In connection with Prosidion’s acquisition of certain assets of Probiodrug in fiscal 2004, we recorded intangible assets for the acquired patent estate ($515,000) and two non-exclusive issued to Merck and Novartis ($3.1 million). In connection with the acquisition of the minority interest in Prosidion in fiscal 2005, the value of the patent estate and acquired licenses increased by $203,000 and $615,000, respectively. These intangible assets are being amortized on a straight-line basis over the term of the term of the patents. These intangible assets are recorded on the books of Prosidion and fluctuate based on changes in exchange rates.
We acquired the exclusive rights to market and promote Novantrone for approved oncology indications in the United States from Serono in March 2003. These rights were being amortized over the life of the underlying patent. At December 31, 2005, we revised the future recoverability period of the Novantrone intangible asset through the end of 2008, and will amortize the remaining balance on a straight line basis. In connection with the acquisition of Cell Pathways, we assumed the exclusive rights to market and distribute Gelclair in North America, which Cell Pathways had acquired from Sinclair Pharma plc in January 2002 for a period of ten years. These rights were being amortized over eight and a half years, the remaining term of the agreement. SFAS No. 142 requires that intangible assets with determinable useful lives be amortized over their respective estimated useful lives and reviewed for impairment whenever events or changes in circumstances indicate that the carrying value of an asset may not be recoverable. In September 2004, it was determined that the carrying value of the Gelclair rights exceeded the expected future undiscounted cash flows. The impairment charge resulted from both the discontinuance of discussions with a replacement dental partner, and slower than originally expected sales growth in the oncology marketplace. The discounted cash flows calculation was made utilizing various assumptions and estimates regarding future revenues and expenses, cash flow and discount rates. Based upon our analysis, we recognized an impairment loss for the remaining carrying value of the rights as of September 30, 2004. This impairment loss of $24.6 million is included as impairment of intangible asset expense in the accompanying consolidated statement of operations for the year ended September 30, 2004.

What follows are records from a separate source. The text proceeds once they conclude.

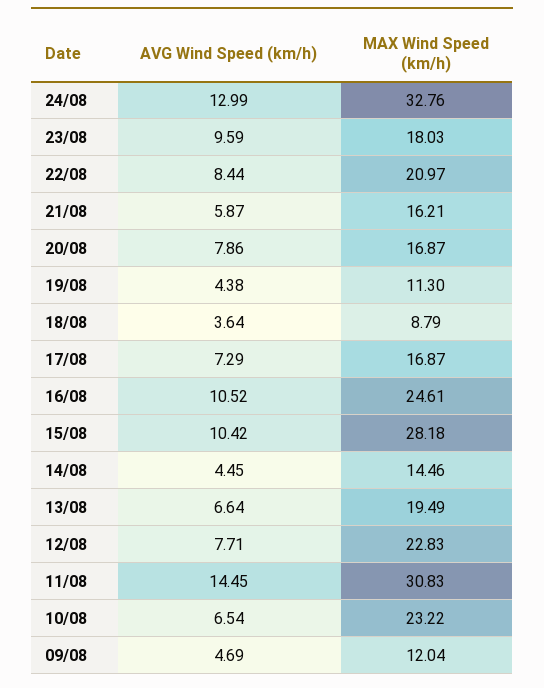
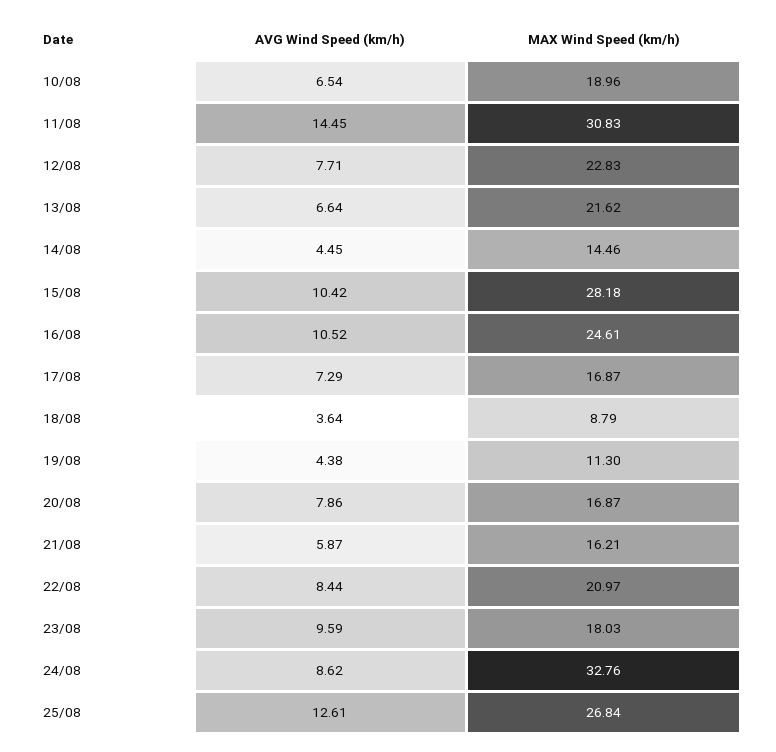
AVG Wind Speed (km/h), 24/08: 12.99 -> 8.62
MAX Wind Speed (km/h), 13/08: 19.49 -> 21.62
MAX Wind Speed (km/h), 10/08: 23.22 -> 18.96
AVG Wind Speed (km/h), 09/08: 4.69 -> none
MAX Wind Speed (km/h), 09/08: 12.04 -> none
AVG Wind Speed (km/h), 25/08: none -> 12.61
MAX Wind Speed (km/h), 25/08: none -> 26.84

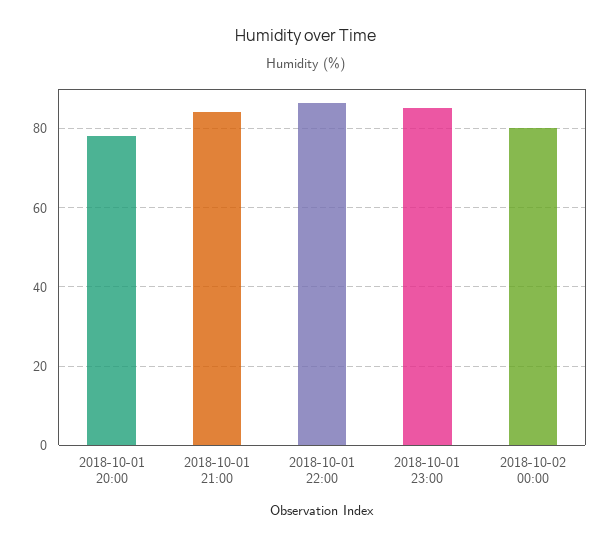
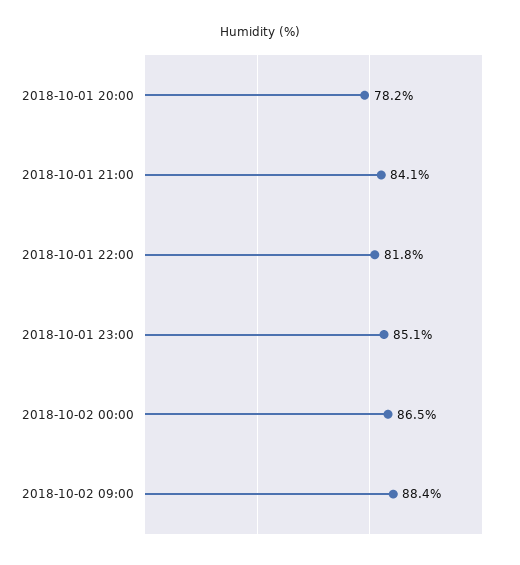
2018-10-01 22:00: 86 -> 81.8
2018-10-02 00:00: 80 -> 86.5
2018-10-02 09:00: none -> 88.4

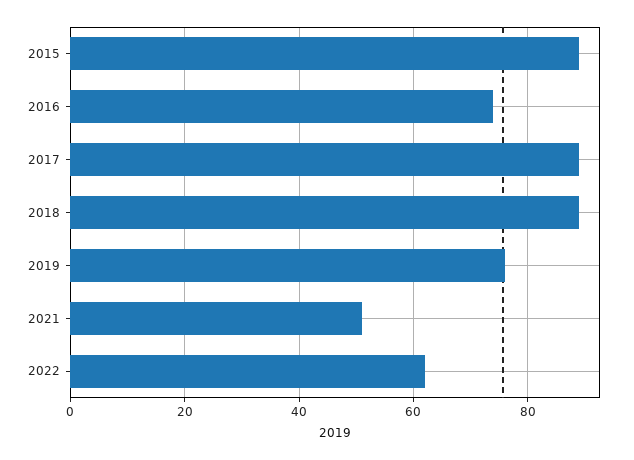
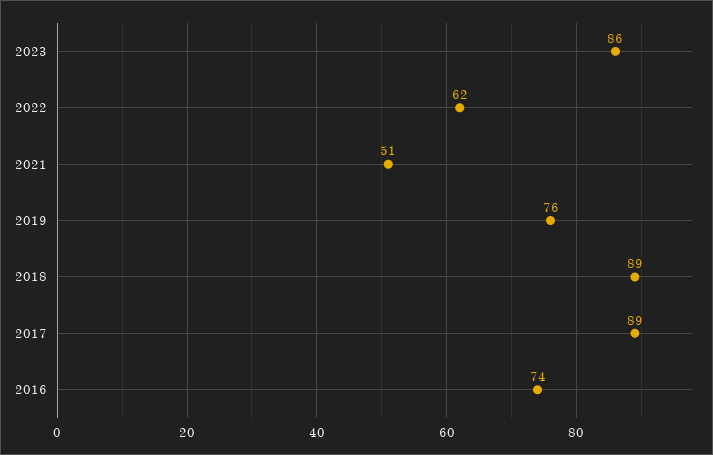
2015: 90 -> none
2023: none -> 86

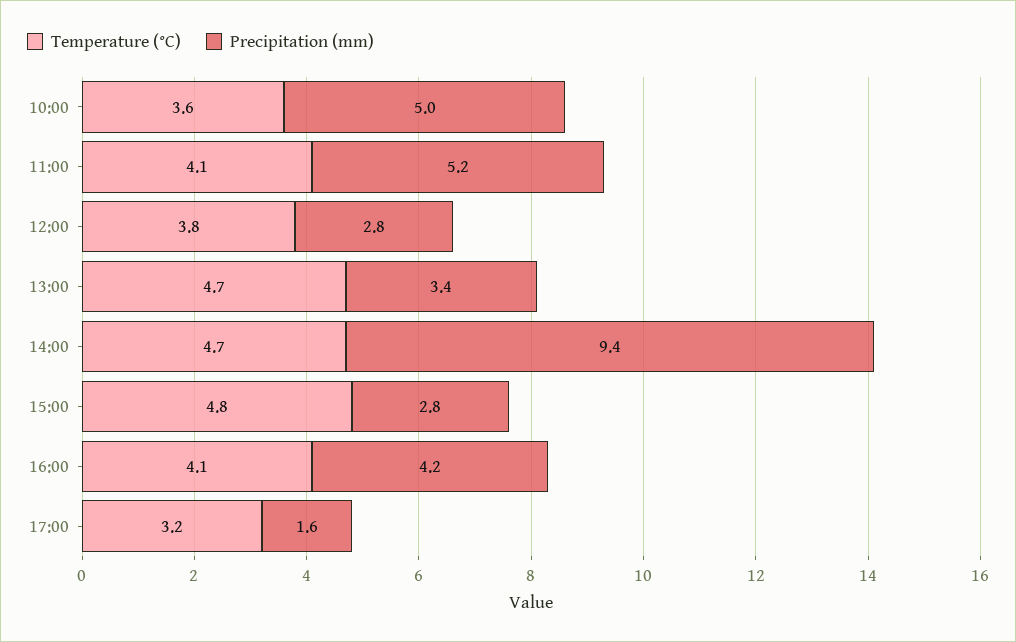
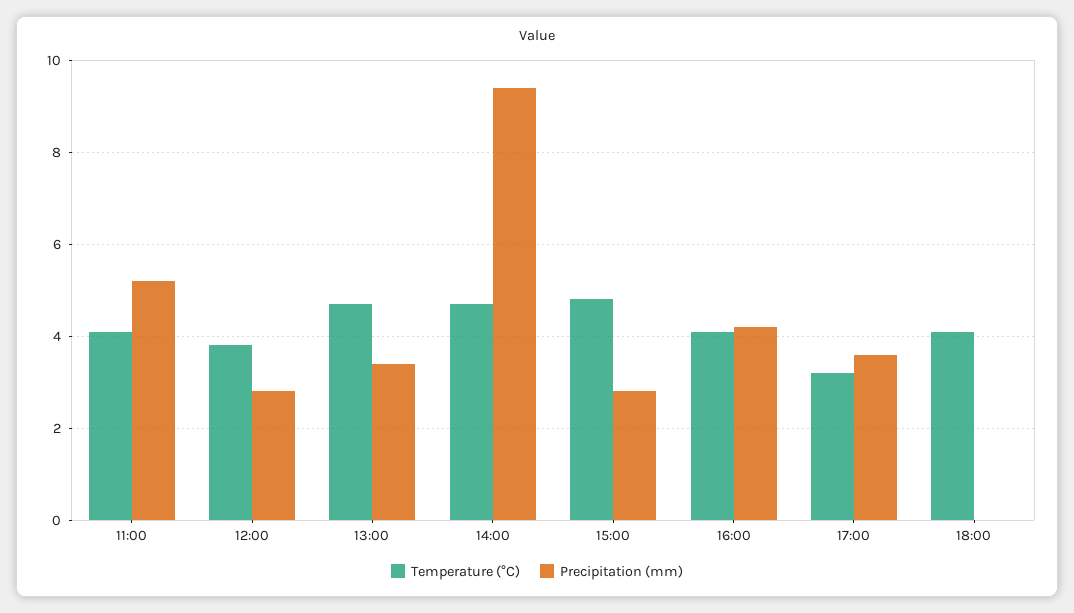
Temperature (°C), 10:00: 3.6 -> none
Precipitation (mm), 10:00: 5 -> none
Precipitation (mm), 17:00: 1.6 -> 3.5
Temperature (°C), 18:00: none -> 4
Precipitation (mm), 18:00: none -> 0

Amortization expense for these intangible assets for the year ended December 31, 2005 and the three months ended December 31, 2004 was $17.5 million and $3.8 million, respectively. Amortization expense for the years ended September 30, 2004 and 2003 was $18.6 million and $9.3 million, respectively. Amortization expense is estimated to be $19.9 million for the years ended 2006 and 2007, $19.8 million for the year 2008 and $18.4 million for the years 2009 through 2010.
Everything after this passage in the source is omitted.